I didn't read that much in High School!


----------



## frostyballz (Jul 16, 2002)

Long article, but good.  If your a BB and go on a low carb diet and enter ketosis, will your body burn muscle also?  How long could you stay on it and still preserve some of your muscles?


----------



## Twin Peak (Jul 16, 2002)

Good questions.  I am not sure of the science but I don't believe, from personal experience, that you'd burn muscle.  I have done this diet several times.  Because of my bodytype and personality, I did not lose fat.  However, I gained muscle and significant strength.  I know many other people who have lost a LOT of fat.

I think I read that Dr. Pain thinks ketosis is bad, but he didn't explain why.  Arnold in his encyclopedia thinks its bad too.  But I still don't think so.


----------



## frostyballz (Jul 16, 2002)

How many carbs could you consume and still be in ketosis?


----------



## w8lifter (Jul 16, 2002)

> _*Originally posted by frostyballz *_
> How many carbs could you consume and still be in ketosis?

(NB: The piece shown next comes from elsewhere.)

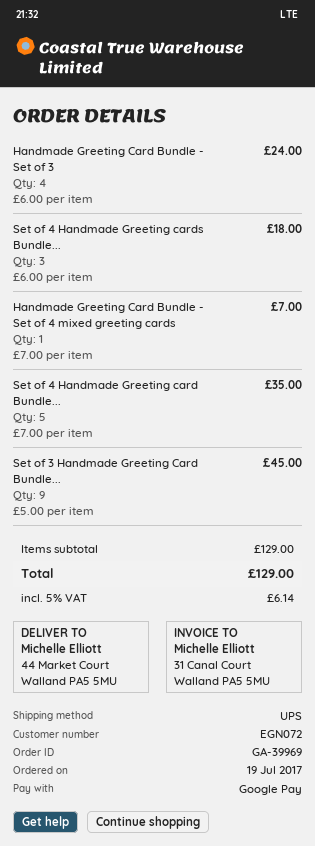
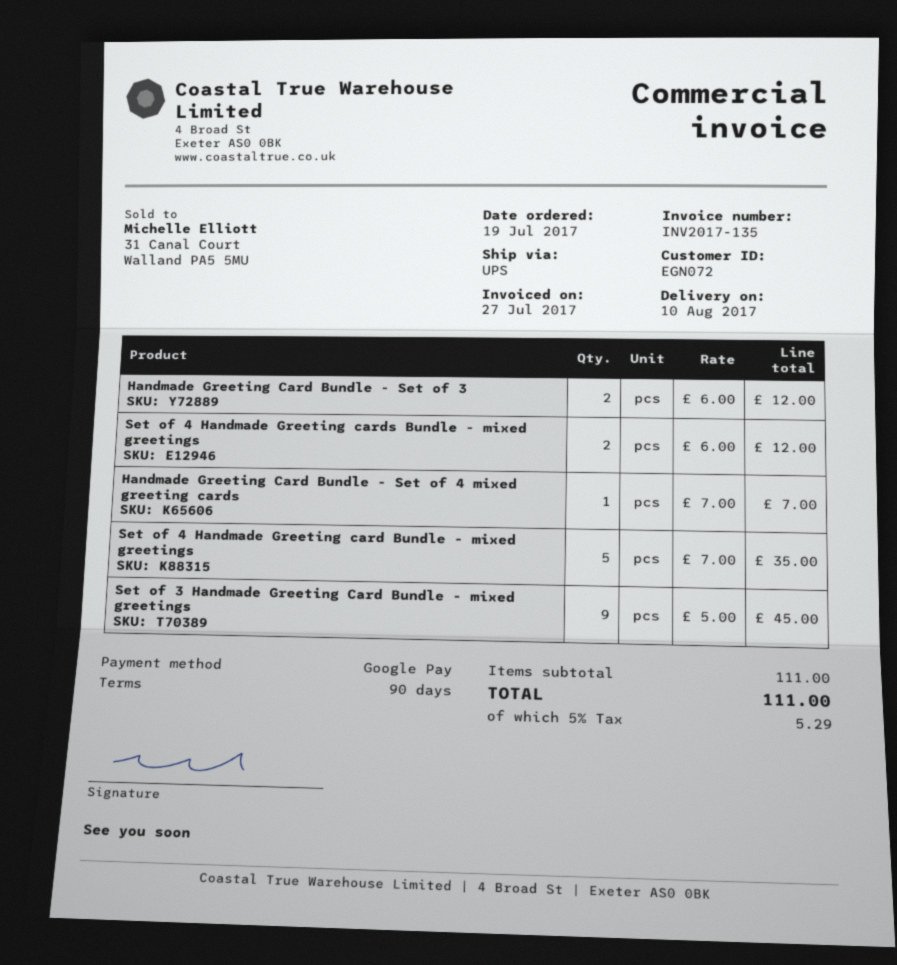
Handmade Greeting Card Bundle - Set of 3: 4 x 6.00 = 24.00 -> 2 x 6.00 = 12.00
Set of 4 Handmade Greeting cards Bundle...: 3 x 6.00 = 18.00 -> 2 x 6.00 = 12.00
subtotal: 129.00 -> 111.00
tax: 5% = 6.14 -> 5% = 5.29
total: 129.00 -> 111.00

It's not just carbs....too much protein can throw a person out of ketosis as well, however, actually entering ketosis is a lot harder than staying in ketosis. Your diet when trying to enter ketosis has to be high in fat...like up to 80%. Once you're there you should be able to lower it to 70-75%, the rest coming from protein obviously. If you're truly in ketosis and want to stay there, I'd stay away from all carbs.


----------



## Twin Peak (Jul 16, 2002)

Also it varies per individual.  Some people (like me) must have almost no carbs.  Others can maintain ketosis at the 80-100g per day.  Get the urine stripes which will tell you when you are in it.


----------



## crackerjack414 (Jul 16, 2002)

this is an article from another board Iam a member of It has alot of great information about why low carb diets are bad for you

Low Carbohydrate, High Protein (Ketogenic) Diets for Weight Loss
Article by James Collier BSc (Hons) SRD
(Moderator and contributor to Muscletalk as an expert in nutrition.) 

There has been a few posts regarding low carbohydrate, high protein or ketogenic diets on MuscleTalk, so I thought I'd voice my views through an article. I am referring to them in the non-bodybuilding sense here, and more for body weight loss. Ketogenesis may be useful if used appropriately in the last part of bodybuilding contest preparation, but the reasoning behind this is very different to general weight loss. 

Collectively, these regimens are known as 'low carb' or 'ketogenic' diets and have many variants. One of the better known is the Atkins diet, around since the 1970s. Others include Radiant Health (Professor Brian Peskin), the Carbohydrate Addicts Diet (Dr Richard Heller and Dr Rachel Heller), the Diet Cure (Julia Ross), Protein Power (Dr Michael Eades and Dr Mar Eades), Eat Fat, Get Thin (Barry Groves), and many more. 

The Claims
These diets claim to alter the way we metabolise food, and their advocates argue that obesity is a consequence of dietary carbohydrate rather than dietary fat or total calories. It is claimed that excess dietary carbohydrate raises insulin levels which, in turn, causes more body fat deposition. The theory is that a higher protein in relation to carbohydrate intake lowers insulin levels and causes weight loss. These diets are also said to help food cravings and help fill you up as protein foods promote satiety. Other health claims are that they improve lipid profiles and benefit hypertension. 

The Scientific Evidence
There is absolutely no evidence, though, that weight loss can be achieved in any way, other than by creating a negative energy balance, i.e. weight is lost when we burn up more than we eat. There is also considerable evidence that some of the health parameters are closely linked to obesity, and that weight loss by any means improves them1. 

There is evidence that calorie deficient low carbohydrate, high protein diets do produce a more rapid and greater initial weight loss compared to isoenergetic more moderate carbohydrate diets, with the associated benefits 2,3. Unfortunately, the initial high rate of weight loss is not only due to reduction in energy stores, but primarily due to changes in fluid balance. The reduction in muscle glycogen (the storage form of carbohydrate) stores is accompanied by a reduction in water; for every 1g glycogen metabolised, 3g of water is lost. 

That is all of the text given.